Selanjutnya untuk regional Sumatera terpantau fluktuasi dengan rata-rata harga Rp11.450 per kg. Lalu rata-rata di regional Sulawesi mencapai di Rp11.113 per kg. Sementara di Bali-NTB dan Kalimantan masing-masing berada di Rp10.550 per kg dan 10.908 per kg.

"Namun sebenarnya kondisi harga kedelai di pengrajin tahu tempe ini masih sesuai dengan harga acuan yang kita tetapkan," ujar Ketut.

Adapun ketentuan harga kedelai telah diatur dalam Peraturan Badan Pangan Nasional Nomor 12 Tahun 2024. HAP di tingkat konsumen atau pengrajin tahu dan tempe maksimal Rp11.400 per kg untuk kedelai lokal. Sementara HAP kedelai impor maksimal di Rp12.000 per kg dengan asumsi harga kedelai di tingkat importir Rp11.500 per kg.

Ia juga memastikan kepada para importir agar mematuhi harga acuan yang telah ditetapkan pemerintah dan tidak menaikkan harga melebihi batas yang ditentukan.

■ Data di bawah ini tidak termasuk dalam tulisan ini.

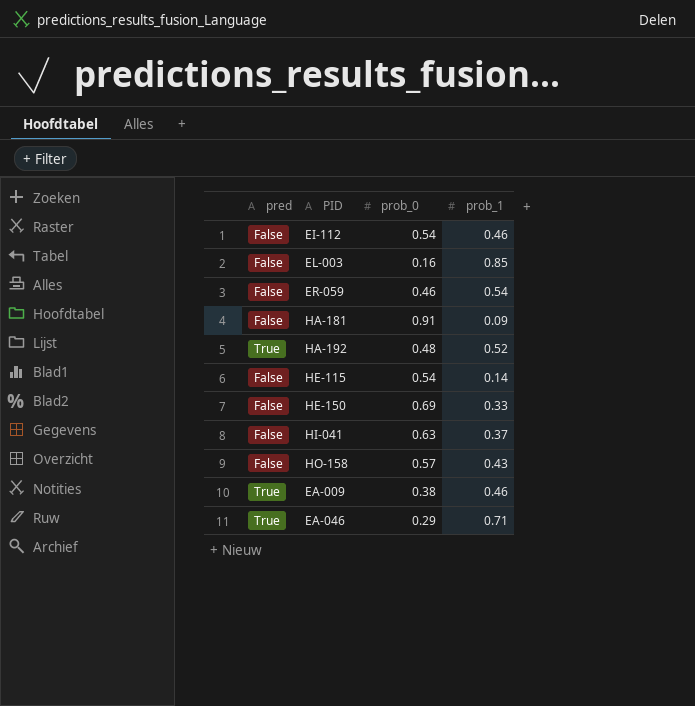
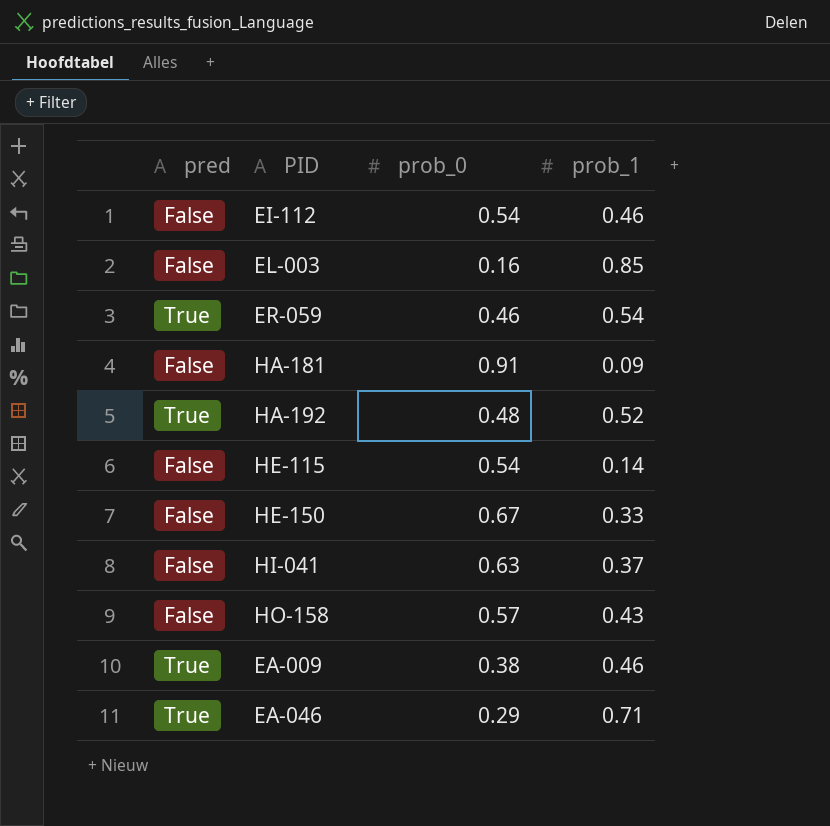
ER-059 | pred: False -> True
HE-150 | prob_0: 0.69 -> 0.67

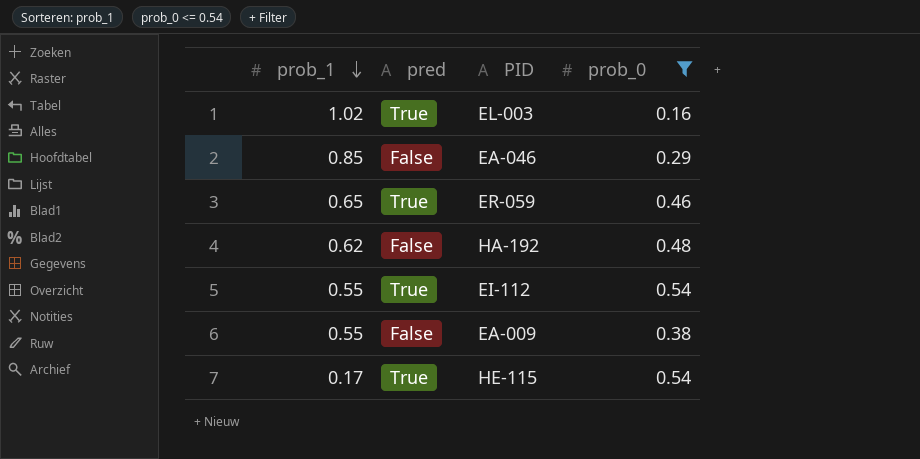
filter: none -> prob_0 <= 0.54
row order: none -> prob_1 descending
column prob_1 | position: 4 -> 1
EL-003 | prob_1: 0.85 -> 1.02
EL-003 | pred: False -> True
EA-046 | prob_1: 0.71 -> 0.85
EA-046 | pred: True -> False
ER-059 | prob_1: 0.54 -> 0.65
HA-192 | prob_1: 0.52 -> 0.62
HA-192 | pred: True -> False
EI-112 | prob_1: 0.46 -> 0.55
EI-112 | pred: False -> True
EA-009 | prob_1: 0.46 -> 0.55
EA-009 | pred: True -> False
HE-115 | prob_1: 0.14 -> 0.17
HE-115 | pred: False -> True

Pihaknya menegaskan kebijakan tersebut merupakan instruksi langsung dari Menteri Pertanian sekaligus Kepala Bapanas Andi Amran Sulaiman guna menjaga stabilitas harga di tingkat konsumen.

Selain itu, pemerintah akan mengambil langkah tegas terhadap pelanggaran, termasuk pencabutan izin distributor hingga penahanan izin importir jika ditemukan praktik harga yang tidak wajar.

"Bapak Kepala Bapanas sangat tegas. Jadi kalau ada yang melebihi ketidakwajaran, kami bisa mencabut izin distributor, menahan izin importir," tegasnya.

Ia juga menjelaskan pemerintah berkomitmen menjaga harga kedelai sampai di tingkat pengrajin tahu dan tempe. Apabila harga kedelai telah melampaui HAP tingkat konsumen Rp12.000 per kg, maka pemerintah akan melakukan intervensi.

"Tatkala melewati Rp12.000 per kg, pemerintah akan melakukan intervensi. Sekali lagi, kita jaga bareng," imbuh Ketut.

Sebelumnya, Kepala Bapanas sekaligus Menteri Pertanian Andi Amran Sulaiman menegaskan kepada para importir kedelai untuk menjaga stabilitas harga dan tidak mengambil keuntungan secara berlebihan.

Ia meminta pelaku usaha tetap mempertimbangkan kepentingan masyarakat, khususnya pengrajin tahu dan tempe, agar kenaikan harga tidak menekan kelompok yang sangat bergantung pada bahan baku tersebut.

Menurutnya, kondisi ini menjadi momentum bagi para importir untuk berkontribusi positif dengan menjaga keseimbangan harga demi kepentingan nasional serta mendukung ketahanan pangan Indonesia.

Diketahui, dalam Proyeksi Neraca Pangan Kedelai Tahun 2026 yang dikelola Bapanas, proyeksi produksi kedelai dalam negeri setahun ini diestimasikan di angka 277,5 ribu ton. Sementara kebutuhan konsumsi kedelai setahun mencapai 2,74 juta ton yang mayoritas untuk kebutuhan pengrajin tahu dan tempe nasional.